In what’s probably a sign of things going terribly wrong, two former billionaire crypto hedge-fund managers have disappeared, spurring a worldwide manhunt to find them as the broader industry freezes up. The two traders, Su Zhu and Kyle Davies, are co-founders of Three Arrows Capital, the Singapore-based fund that had once boasted of having as much as $10 billion in assets — pretty much all of it in digital currencies, non-fungible tokens, and the like. The duo — who were both educated at Phillips Academy Andover and Columbia University and both worked for Credit Suisse — may be responsible for billions of dollars of losses the world over.
The fund blew up last month following the May annihilation of two of the world’s largest digital currencies by market value, TerraUSD and Luna, which wiped out about $60 billion from the market in a few days. Three Arrows was very much at the center of that collapse, having invested heavily in the tokens and a high-yield savings-account-like program that attracted thousands of buyers before the whole thing came crumbling down. Since then, a handful of crypto lenders that did business with Three Arrows have frozen up or declared bankruptcy — with one, Voyager Digital, owed about $650 million just from its fund. Three Arrows has since been ordered by a British Virgin Islands court to liquidate its holdings in order to pay back its creditors — an order that has so far gone unheeded.

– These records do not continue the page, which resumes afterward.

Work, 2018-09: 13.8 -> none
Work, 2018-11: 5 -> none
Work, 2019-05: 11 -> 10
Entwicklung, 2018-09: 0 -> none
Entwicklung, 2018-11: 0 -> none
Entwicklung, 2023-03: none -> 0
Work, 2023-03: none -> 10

So now, Zhu and Davies have apparently disappeared into the digital ether. According to filings in Manhattan federal court, the hedge-fund managers have made only minimal contact with the company that’s in charge of selling off its assets, Teneo, a consulting firm. (Three Arrows filed for bankruptcy in New York following the liquidation order.) According to Russell Crumpler, the Teneo executive who’s heading up the liquidation, the talks with the co-founders have been basically nil. They’ve been locked out of the fund’s Singapore office and still apparently don’t have access to all their holdings. Three Arrows’ law firm only reached out on July 6, and there was a stilted Zoom call two days later, where the two hedge-fund managers may or may not have been present. “While persons identifying themselves as ‘Su Zhu’ and ‘Kyle’ were present on the Zoom call, their video was turned off and they were on mute at all times with neither of them speaking despite questions being posed to them directly,” Crumpler said in a July 8 declaration. He added in a footnote that Zhu is apparently trying to off-load Singapore property that’s valued in the tens of millions of dollars.

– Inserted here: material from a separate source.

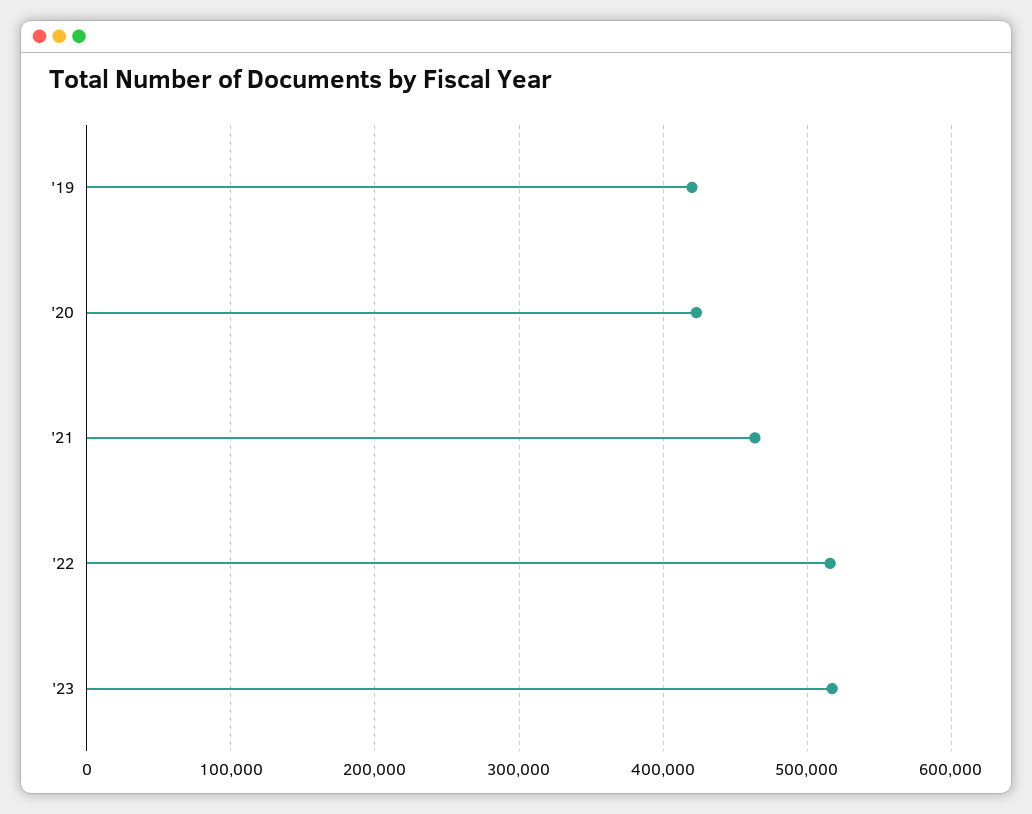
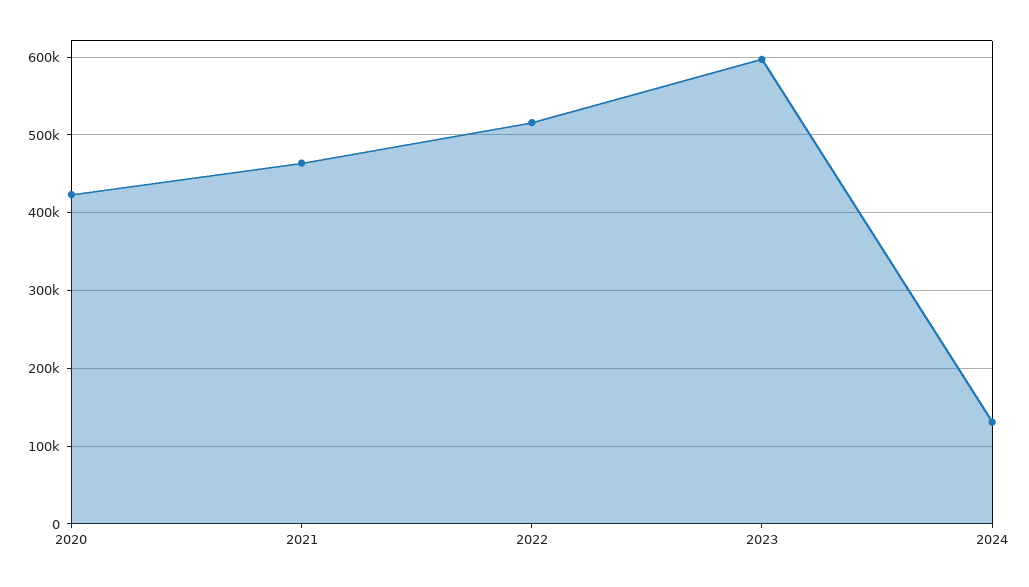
'19: 420000 -> none
'23: 520000 -> 600000
2024: none -> 130000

It isn’t unusual for crypto investors to remain in the shadows or hide behind pseudonyms, but what makes the Three Arrows case so different is how public Zhu and Davies were to begin with. Three Arrows was about as much of a known quantity as you could get, having been around for about ten years. Zhu had a podcast, went on Twitch to play chess with one of the game’s biggest influencers, and talked on the record with media outlets like Bloomberg. Davies, too, went on podcasts and YouTube shows to talk about all things crypto. These are people who were generally seen as being among the savviest and most respected in crypto trading — a notoriously volatile and unregulated field. The fact that they’ve up and disappeared amid a worldwide market collapse puts them in a small but notorious league of other magnates who have gone on the lam, including former Nissan CEO Carlos Ghosn, who snuck out of Japan in a box following a corruption investigation, or Jho Low, the Malaysian financier behind The Wolf of Wall Street who allegedly embezzled billions out of 1MDB, his country’s investment fund.
On Tuesday, though, a Manhattan federal judge green-lit subpoenas for Zhu and Davies, whose whereabouts are still unknown. The two told The Wall Street Journal that they are in fact cooperating with liquidators, and Zhu took to Twitter to post a letter from his attorney saying that they and their families had been threatened with “physical violence” and accusing Teneo of “baiting” them for not, uh, buying a cryptocurrency they’re invested in.
What happens next is that, presumably, Zhu and Davies would give up the full list of the fund’s assets and cooperate with the liquidators, who have now essentially taken the fund over in order to sell everything off. (The proceeds from that sale will go back to the companies and individuals who owe the fund money, but it’s by no means a guarantee that anyone will get all their money back.) Before any of that happens, though, Zhu and Davies have to come out of hiding.